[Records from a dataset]
-*-

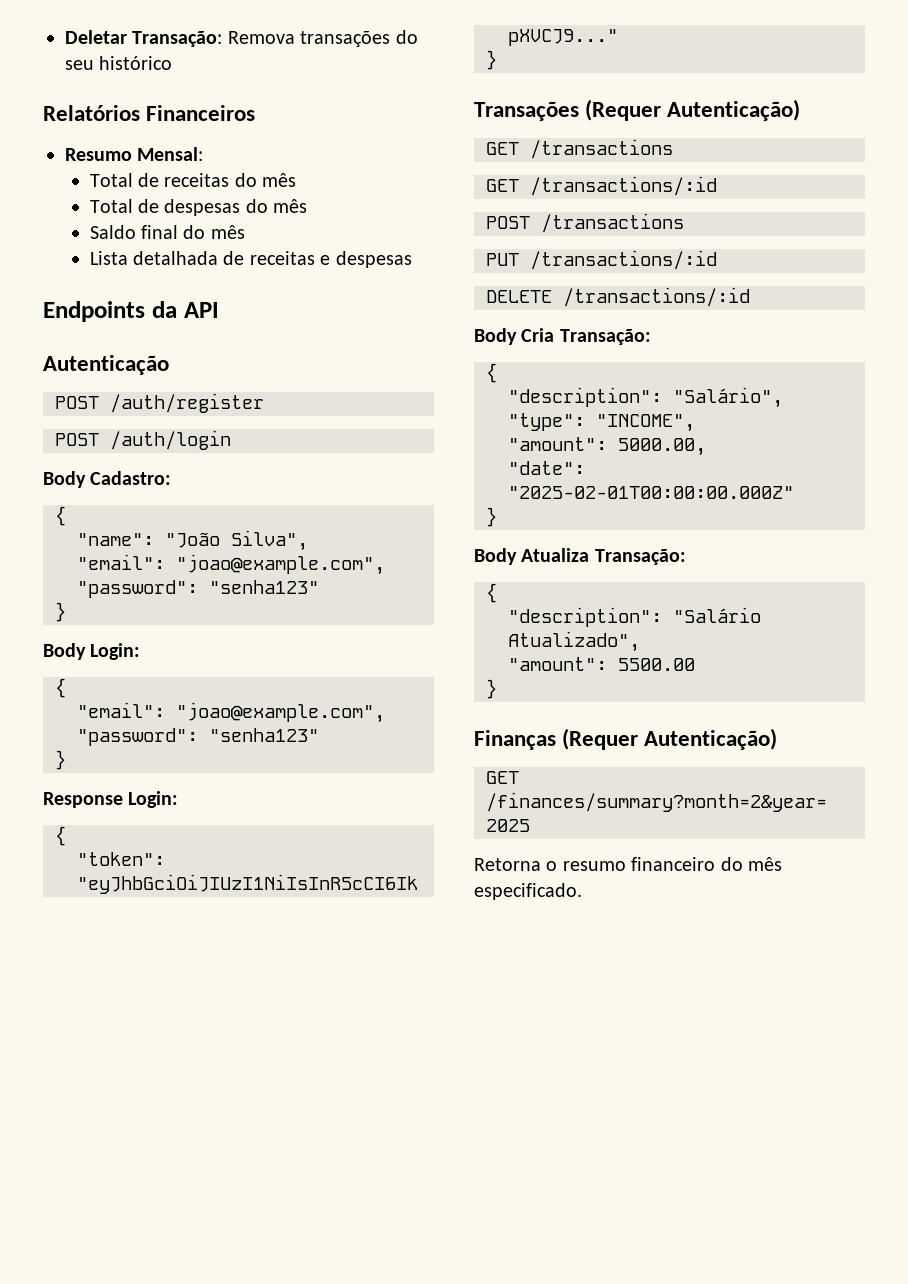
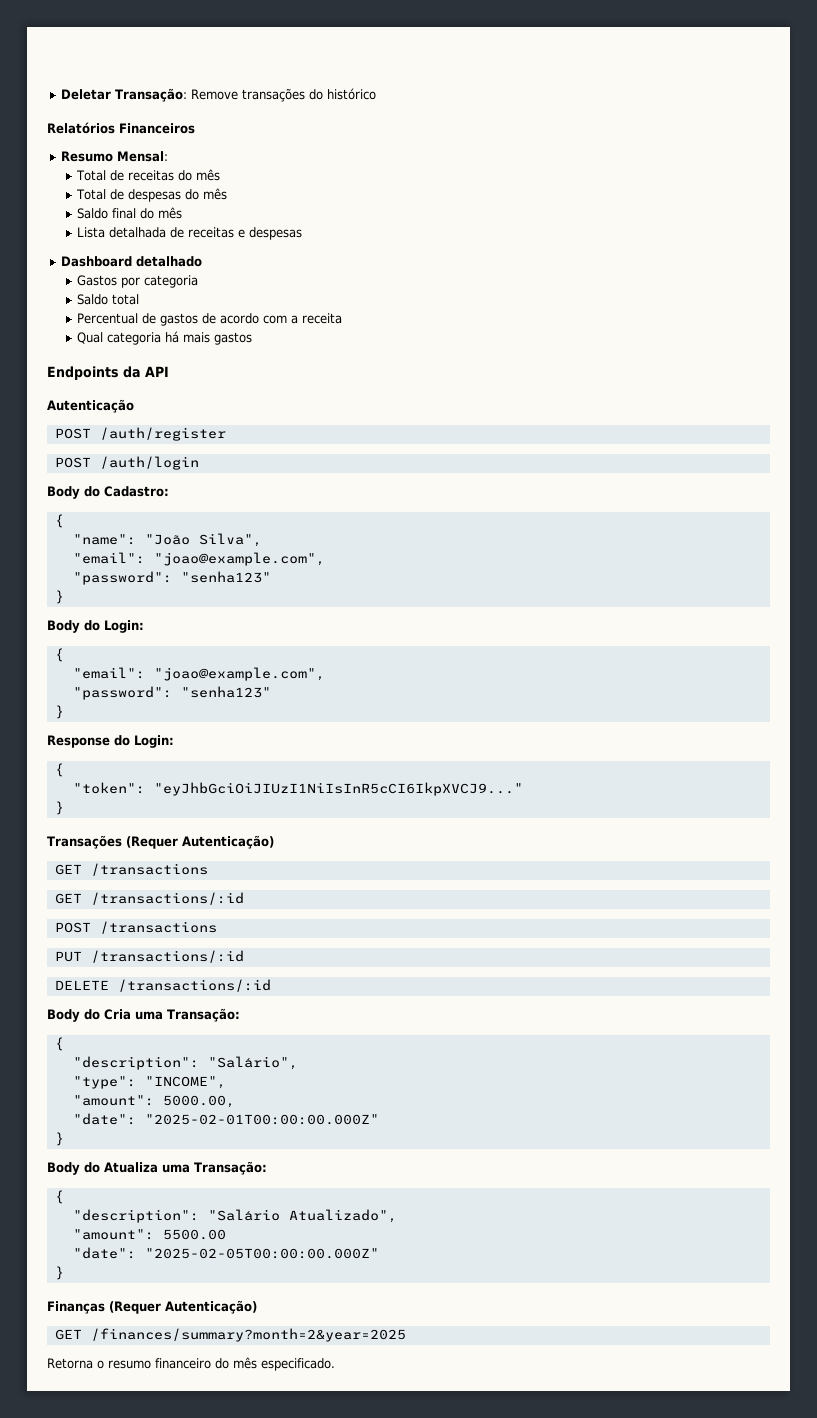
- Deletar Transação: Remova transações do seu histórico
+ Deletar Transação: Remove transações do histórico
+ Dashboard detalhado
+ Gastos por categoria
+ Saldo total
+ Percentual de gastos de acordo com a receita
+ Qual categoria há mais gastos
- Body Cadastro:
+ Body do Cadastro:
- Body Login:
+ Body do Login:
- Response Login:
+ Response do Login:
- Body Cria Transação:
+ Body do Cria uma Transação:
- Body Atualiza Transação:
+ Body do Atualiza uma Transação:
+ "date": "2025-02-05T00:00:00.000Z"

-*-

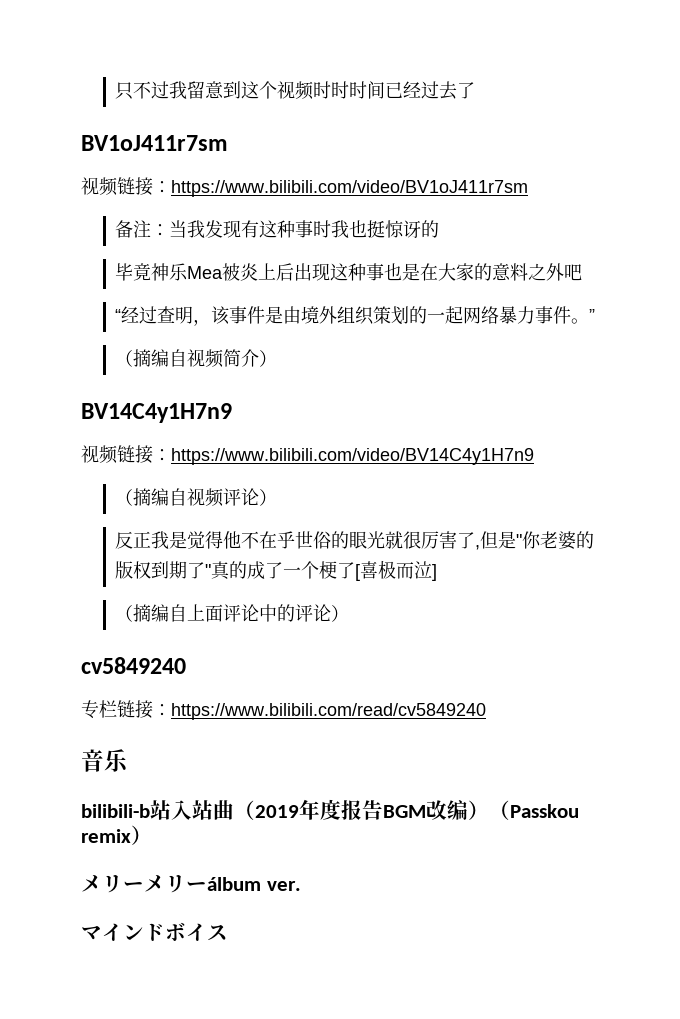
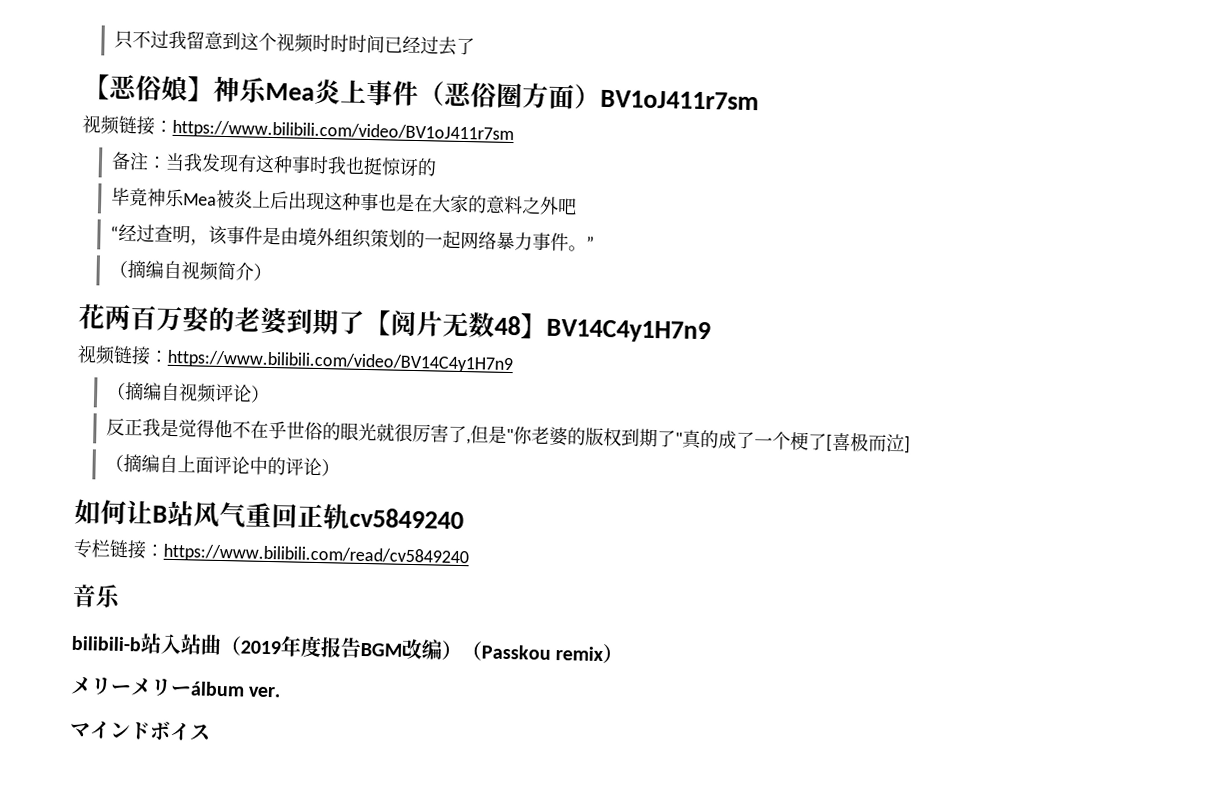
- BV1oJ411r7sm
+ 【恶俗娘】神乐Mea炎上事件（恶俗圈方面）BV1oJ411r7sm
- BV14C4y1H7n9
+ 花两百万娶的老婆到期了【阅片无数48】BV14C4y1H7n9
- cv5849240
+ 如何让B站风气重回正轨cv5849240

-*-

» Try it: Search the data for the word "Deletar" and copy each line where it appears.

» Solution for this problem:
- Deletar Transação: Remova transações do seu histórico
+ Deletar Transação: Remove transações do histórico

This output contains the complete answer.